I beg to differ. There was precious little “technical, legal” stuff in the judgment. Rather, it was a detailed look at the facts and evidence and the replacement of the irrational conclusion of the jury with the rational conclusion of the judges.

Not many people will read the judgement but if you do you can easily see why there was enough reasonable doubt to acquit. 

That the High Court in effect behaved like a jury and did a good job of it raises the question of why shouldn’t all accused people have the advantage of their guilt being determined by rational judges. Ninety per cent (the less serious ones) already are – by magistrates. Why can’t the more serious cases be judged by a judge and, say, two qualified assessors who have to give reasons for their decisions?

Finally, the jurors in the Pell case might well ask: “Why did you drag us off the street to do a long hard job we are not qualified to do with poor pay and conditions when you are going to second-guess us anyway? Why not abolish us?” Indeed, why not?

Crispin Hull

This article first appeared in The Canberra Times and other Australian media on 11 April 2020.

4 thoughts on “Pell case shows juries should go”

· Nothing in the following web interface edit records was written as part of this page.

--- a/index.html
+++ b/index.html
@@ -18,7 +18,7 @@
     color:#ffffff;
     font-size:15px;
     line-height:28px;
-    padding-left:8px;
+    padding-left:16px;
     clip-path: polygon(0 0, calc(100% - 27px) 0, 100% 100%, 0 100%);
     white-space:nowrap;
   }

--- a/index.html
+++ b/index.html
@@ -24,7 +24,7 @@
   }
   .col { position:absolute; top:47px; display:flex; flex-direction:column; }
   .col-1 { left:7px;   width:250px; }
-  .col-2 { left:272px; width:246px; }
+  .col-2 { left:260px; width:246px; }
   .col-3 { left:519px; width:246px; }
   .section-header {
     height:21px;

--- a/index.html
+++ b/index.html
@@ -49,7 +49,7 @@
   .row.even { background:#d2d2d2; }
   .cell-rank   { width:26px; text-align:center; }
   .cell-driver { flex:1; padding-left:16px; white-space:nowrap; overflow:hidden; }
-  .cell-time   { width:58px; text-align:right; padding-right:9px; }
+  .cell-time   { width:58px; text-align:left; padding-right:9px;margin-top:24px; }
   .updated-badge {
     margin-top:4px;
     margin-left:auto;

  1. Because, Crispin, lawyers.
    They already have too much power.
    We don’t trust them.

  2. On balance most of us would prefer to be tried by our peers rather than by a member of the upper class and let’s face it judges are drawn from a very narrow stratum with little street-level experience of life.
    The problem is, as you rightly point out, that juries are no longer a reasonable selection of responsible citizens and the conditions under which they are expected to form a verdict are ridiculous: truck loads of evidence and bus loads of witnesses instead of a focus on the relevant facts. The latter issue is the result of lawyers’ incomes and careers, both defence and prosecution, being tied to winning cases at any cost to taxpayers or clients.

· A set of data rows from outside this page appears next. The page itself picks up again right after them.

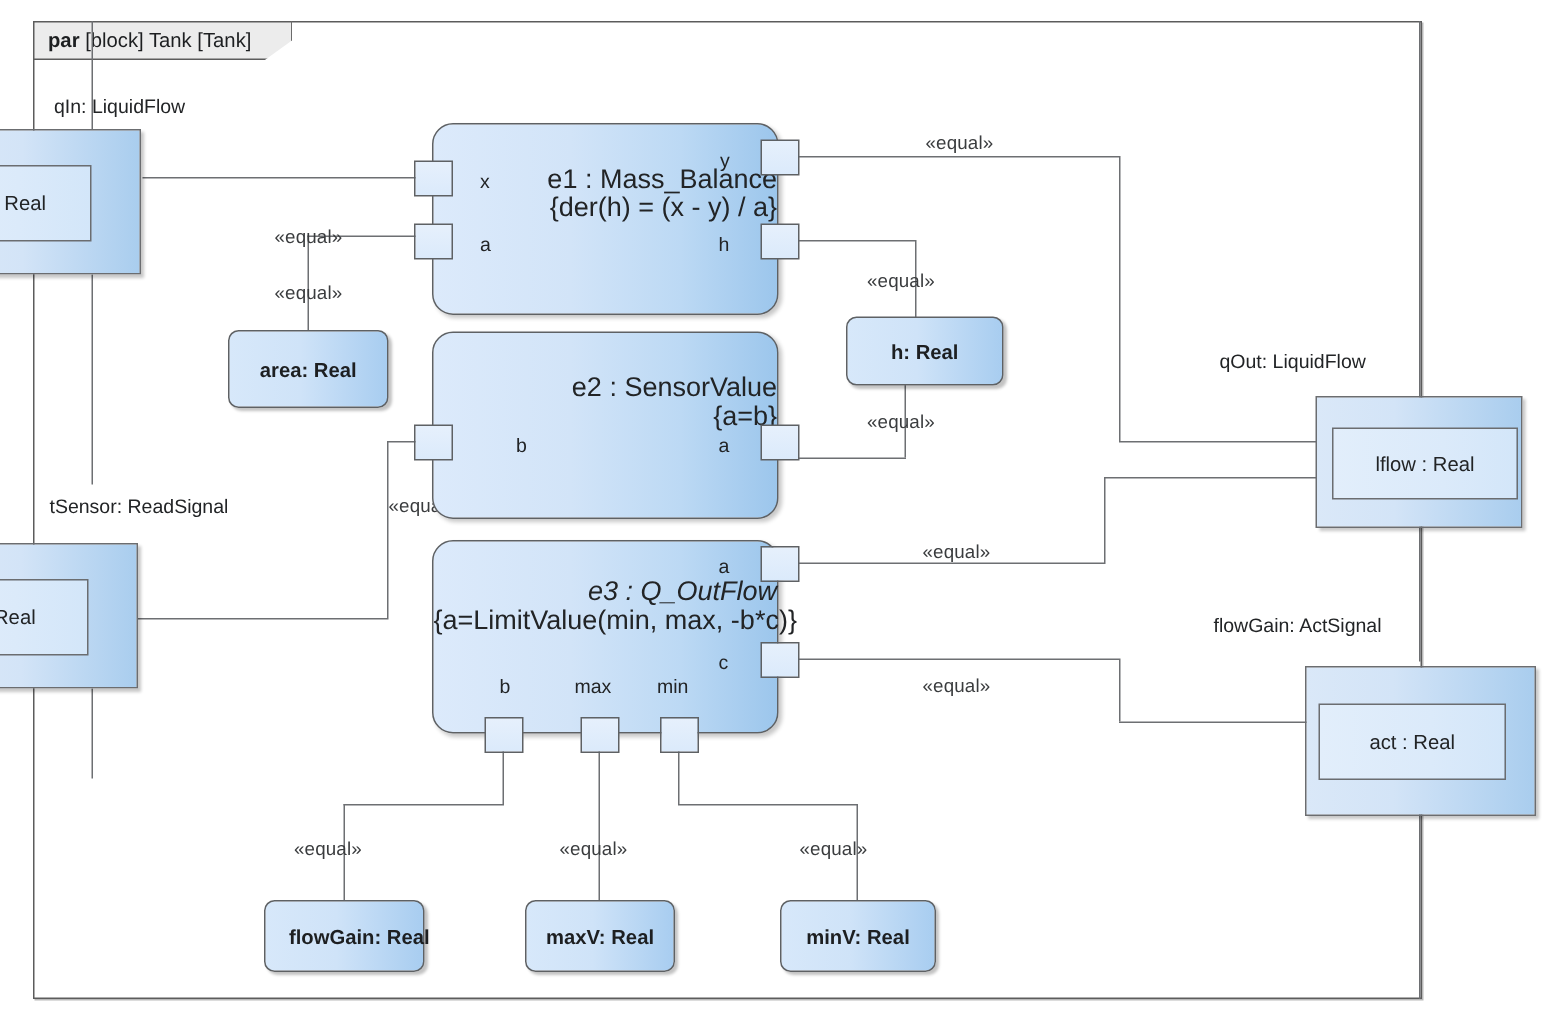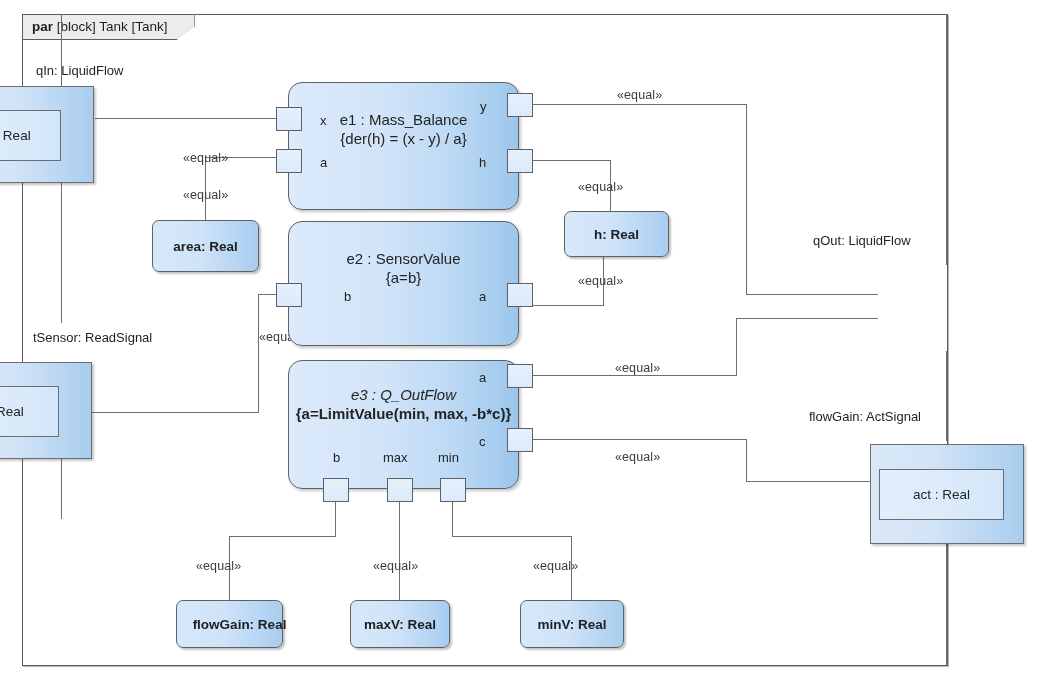--- a/index.html
+++ b/index.html
@@ -69,8 +69,8 @@
     box-shadow:2px 2px 3px rgba(0,0,0,.22);
   }
   .cblock .ctitle{
-    position:absolute;left:0;right:0;text-align:center;
-    font-size:15px;color:#222426;white-space:nowrap;line-height:19px;
+    position:absolute;left:0;right:0;text-align:right;
+    font-size:18px;color:#222426;white-space:nowrap;line-height:19px;
   }
   .port{
     position:absolute;box-sizing:border-box;width:26px;height:24px;

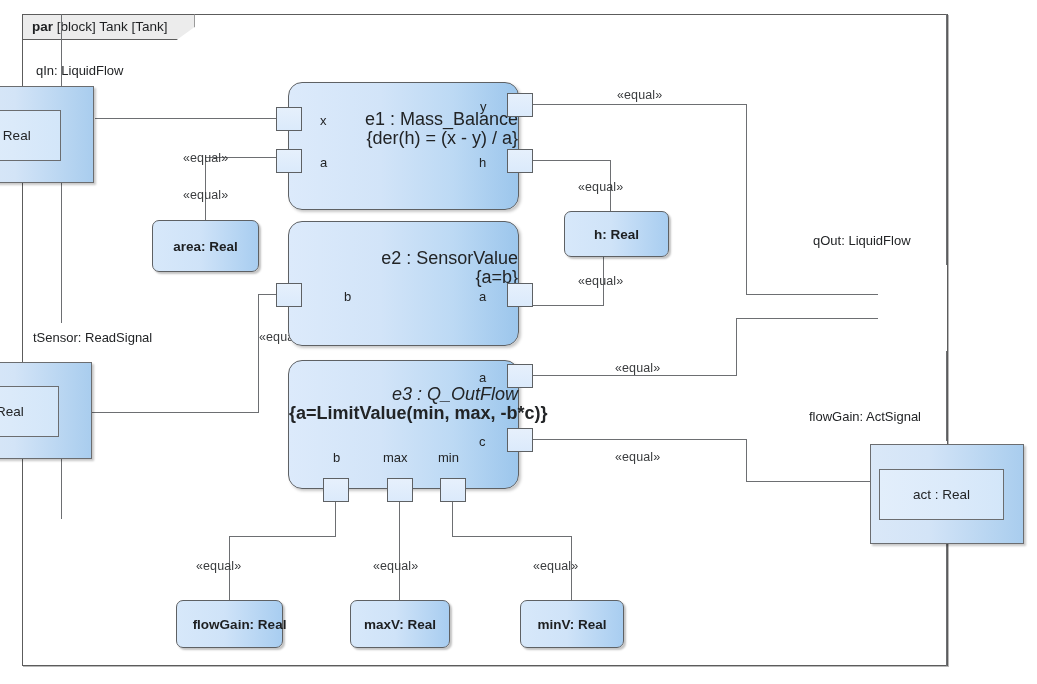--- a/index.html
+++ b/index.html
@@ -158,6 +158,9 @@
     <div class="inner" style="left:-28px;top:23px;width:120px;height:51px;">al : Real</div>
   </div>
 
+  <div class="portblock" style="left:877px;top:264px;width:138px;height:88px;">
+    <div class="inner" style="left:10px;top:20px;width:124px;height:48px;">lflow : Real</div>
+  </div>
 
   <div class="portblock" style="left:870px;top:444px;width:154px;height:100px;">
     <div class="inner" style="left:8px;top:24px;width:125px;height:51px;">act : Real</div>

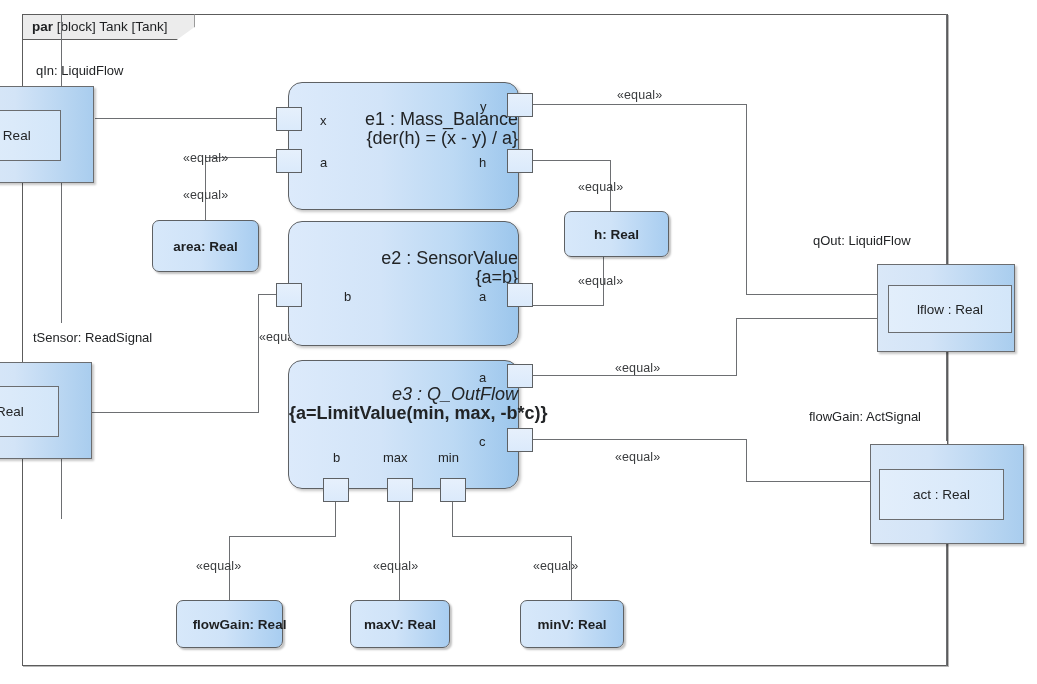--- a/index.html
+++ b/index.html
@@ -196,7 +196,7 @@
 
   <div class="cblock" style="left:288px;top:360px;width:231px;height:129px;">
     <div class="ctitle" style="top:24px;font-style:italic;">e3 : Q_OutFlow</div>
-    <div class="ctitle" style="top:43px;font-weight:bold;">{a=LimitValue(min, max, -b*c)}</div>
+    <div class="ctitle" style="top:43px;">{a=LimitValue(min, max, -b*c)}</div>
     <div class="port" style="left:218px;top:3px;"></div>
     <div class="plabel" style="left:190px;top:9px;">a</div>
     <div class="port" style="left:218px;top:67px;"></div>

  3. Interesting to read your recent opinions. George Pell and trial by Jury and of
    course, the hand clapping religion of our silicone coated Prime Minister.
    Reading the paper today, I read your opinions first. I always do.
    However, reading the rest of the paper ; Pell’s Easter message
    And Scott Morrison’s full on religious zeal sermon, it was apparent to me how alike they really are.
    Arrogant, egocentric, condescending , patronising, self serving…..I could go on forever.
    I have just studied the Fall of the Roman Empire. I wonder if these two consider themselves The Royal “we”. The imperial link between the people and god ,” the chosen ones.”
    Then I read George Pell’s Easter Message.
    “ Why is there so much evil and suffering and why..did..this..happen..to..me..”
    Where is this man’s humility, personal responsibility, empathy for the victims he
    Turned away. What arrogance! He now considers himself a victim.
    So…..now I am glad that Pell had a Jury.
    It did result in him being gaoled for a year but it was always believed that legalities of
    Reasonable doubt would aquit him. However , reasonable doubt is not innocence.
    The legal system is sometimes too smart for its own good, not always bringing
    Justice. The jury brought justice for the people.
    I am one of the 30% non religious but I do have a social conscience.
    I enjoy your opinions.
    Cheers

  4. Never agreed, Crispin. Now I do. Kiefel, Keane, and Co scoffed at Judd, thereby the jury, all day. Who needs it? Let judges take the rap, in-house.

    The home-team evidence couldn’t alibi Pell for the exact day(s). The jury knew in spades, it was small opportunity, with risk attached. They believed the witness, who took full fire, not the defendant, who sent out his bestie, Portelli. In full law, whether or not in truth, we know now that they were way out of line.

    Twelve of us punters have accidentally given the Church a huge boost, to spin the yarn they’ve “learnt” and “changed”. Their commercial, schooling, discrimination, concessions will be piled even higher. Again, let some judge do it. Not convinced they’ll reveal the truth any more often, but no longer care.